"Saltars without the confounded lord," urged the man pertinaciously.
"No; go on. What were you saying? Yes, that you came to see what sort of a wife I'd make. Who told you to?"
"Your father."
"I don't believe it."
"It's true, though. Your father wanted you to marry me. He kept writing to me from South Africa to keep me up to the scratch, and said he was gathering a fortune for us both. When he came home he called on me and told me you had some folly in your head about this chap Hill, and----"
Eva rose indignantly, "Lord Saltars," she said calmly and distinctly, "I don't allow any one to talk to me in this way. My engagement to Mr. Allen Hill is not a folly. And I don't see why my father should have talked to you about it."
"Because he wanted me to marry you," said Saltars, rising and following her to the fireplace.
Eva placed one slippered foot on the fender, and an elbow on the mantelpiece.

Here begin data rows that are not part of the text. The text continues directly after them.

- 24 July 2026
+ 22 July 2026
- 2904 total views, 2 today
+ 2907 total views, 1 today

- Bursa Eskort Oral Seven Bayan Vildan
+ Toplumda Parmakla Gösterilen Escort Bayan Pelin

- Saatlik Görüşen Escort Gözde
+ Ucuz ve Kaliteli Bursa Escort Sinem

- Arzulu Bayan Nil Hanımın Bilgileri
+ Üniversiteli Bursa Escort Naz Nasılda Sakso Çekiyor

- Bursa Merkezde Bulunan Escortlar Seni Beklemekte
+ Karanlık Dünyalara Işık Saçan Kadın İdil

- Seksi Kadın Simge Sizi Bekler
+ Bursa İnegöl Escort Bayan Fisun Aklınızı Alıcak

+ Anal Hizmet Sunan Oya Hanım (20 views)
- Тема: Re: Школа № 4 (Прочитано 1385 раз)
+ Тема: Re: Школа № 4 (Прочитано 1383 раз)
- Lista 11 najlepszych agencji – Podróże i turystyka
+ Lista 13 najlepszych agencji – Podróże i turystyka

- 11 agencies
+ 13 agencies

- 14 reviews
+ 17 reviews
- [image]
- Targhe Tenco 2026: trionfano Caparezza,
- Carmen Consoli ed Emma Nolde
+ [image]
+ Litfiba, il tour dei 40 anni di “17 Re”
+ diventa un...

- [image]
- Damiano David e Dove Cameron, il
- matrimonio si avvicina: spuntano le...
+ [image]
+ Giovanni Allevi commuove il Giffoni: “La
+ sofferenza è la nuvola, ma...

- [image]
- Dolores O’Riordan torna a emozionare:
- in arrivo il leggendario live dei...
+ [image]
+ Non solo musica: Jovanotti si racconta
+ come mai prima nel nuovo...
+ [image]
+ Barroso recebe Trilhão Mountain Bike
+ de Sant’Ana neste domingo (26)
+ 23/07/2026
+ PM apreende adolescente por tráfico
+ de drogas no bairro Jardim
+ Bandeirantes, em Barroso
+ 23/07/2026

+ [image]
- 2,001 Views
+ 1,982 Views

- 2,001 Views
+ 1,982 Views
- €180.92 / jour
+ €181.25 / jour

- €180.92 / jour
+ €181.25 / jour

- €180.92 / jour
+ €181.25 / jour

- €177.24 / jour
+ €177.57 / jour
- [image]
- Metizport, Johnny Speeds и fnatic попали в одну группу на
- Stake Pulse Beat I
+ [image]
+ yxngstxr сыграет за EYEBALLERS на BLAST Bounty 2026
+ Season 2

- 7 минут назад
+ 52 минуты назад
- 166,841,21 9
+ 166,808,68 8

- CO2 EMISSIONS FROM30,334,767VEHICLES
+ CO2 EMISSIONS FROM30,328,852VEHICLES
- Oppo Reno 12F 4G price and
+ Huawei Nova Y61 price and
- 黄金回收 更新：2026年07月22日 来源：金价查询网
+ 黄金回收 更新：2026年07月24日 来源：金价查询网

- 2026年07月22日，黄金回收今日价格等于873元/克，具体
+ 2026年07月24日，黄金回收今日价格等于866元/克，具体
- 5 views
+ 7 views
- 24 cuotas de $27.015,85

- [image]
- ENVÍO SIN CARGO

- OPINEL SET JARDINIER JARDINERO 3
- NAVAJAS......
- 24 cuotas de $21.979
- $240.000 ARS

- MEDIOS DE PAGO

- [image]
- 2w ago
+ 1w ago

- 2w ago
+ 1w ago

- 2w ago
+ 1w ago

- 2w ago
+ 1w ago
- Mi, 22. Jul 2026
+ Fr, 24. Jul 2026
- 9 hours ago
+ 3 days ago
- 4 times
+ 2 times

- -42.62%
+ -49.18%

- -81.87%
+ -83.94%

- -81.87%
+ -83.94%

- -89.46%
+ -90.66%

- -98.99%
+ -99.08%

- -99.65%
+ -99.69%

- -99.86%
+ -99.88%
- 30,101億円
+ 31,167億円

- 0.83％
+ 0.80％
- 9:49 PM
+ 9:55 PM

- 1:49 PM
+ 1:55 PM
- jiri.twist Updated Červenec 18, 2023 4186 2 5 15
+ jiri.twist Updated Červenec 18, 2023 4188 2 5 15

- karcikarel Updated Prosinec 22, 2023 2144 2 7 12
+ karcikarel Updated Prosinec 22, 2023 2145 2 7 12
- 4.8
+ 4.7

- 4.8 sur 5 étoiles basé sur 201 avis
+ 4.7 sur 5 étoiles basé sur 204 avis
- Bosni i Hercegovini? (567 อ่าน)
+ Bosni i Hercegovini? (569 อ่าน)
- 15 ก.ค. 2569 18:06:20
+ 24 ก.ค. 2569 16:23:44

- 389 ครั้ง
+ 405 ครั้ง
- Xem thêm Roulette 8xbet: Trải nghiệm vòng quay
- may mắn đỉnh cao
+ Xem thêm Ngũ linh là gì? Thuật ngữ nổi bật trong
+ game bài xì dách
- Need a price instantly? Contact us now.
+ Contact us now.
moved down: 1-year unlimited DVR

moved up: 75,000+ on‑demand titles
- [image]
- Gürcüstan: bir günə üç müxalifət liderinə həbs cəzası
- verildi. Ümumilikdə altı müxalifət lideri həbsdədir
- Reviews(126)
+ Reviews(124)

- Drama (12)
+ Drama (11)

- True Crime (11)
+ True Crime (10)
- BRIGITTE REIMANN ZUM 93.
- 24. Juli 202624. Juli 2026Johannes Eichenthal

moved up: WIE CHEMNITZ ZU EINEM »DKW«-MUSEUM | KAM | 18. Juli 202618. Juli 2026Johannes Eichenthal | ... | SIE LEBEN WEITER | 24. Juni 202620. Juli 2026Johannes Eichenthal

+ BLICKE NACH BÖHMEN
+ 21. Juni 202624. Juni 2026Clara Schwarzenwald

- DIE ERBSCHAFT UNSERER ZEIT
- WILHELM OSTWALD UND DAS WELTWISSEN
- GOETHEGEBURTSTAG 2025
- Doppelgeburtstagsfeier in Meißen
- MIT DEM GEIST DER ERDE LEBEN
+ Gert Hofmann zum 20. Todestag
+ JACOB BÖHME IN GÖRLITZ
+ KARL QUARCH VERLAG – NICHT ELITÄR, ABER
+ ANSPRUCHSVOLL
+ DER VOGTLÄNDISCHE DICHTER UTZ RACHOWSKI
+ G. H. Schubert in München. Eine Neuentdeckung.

She looked angry, but extremely pretty and well-bred. Saltars adopted the same attitude opposite her and looked more like a groom than ever. But the expression of his face was so good-natured that Eva could not feel as angry as she ought to have done.
"I should never have married you," she said, her colour deepening. "I understand that you have other views."
Saltars grew red in his turn. "It's that boy Cain's been talking," he said; "I'll break his head."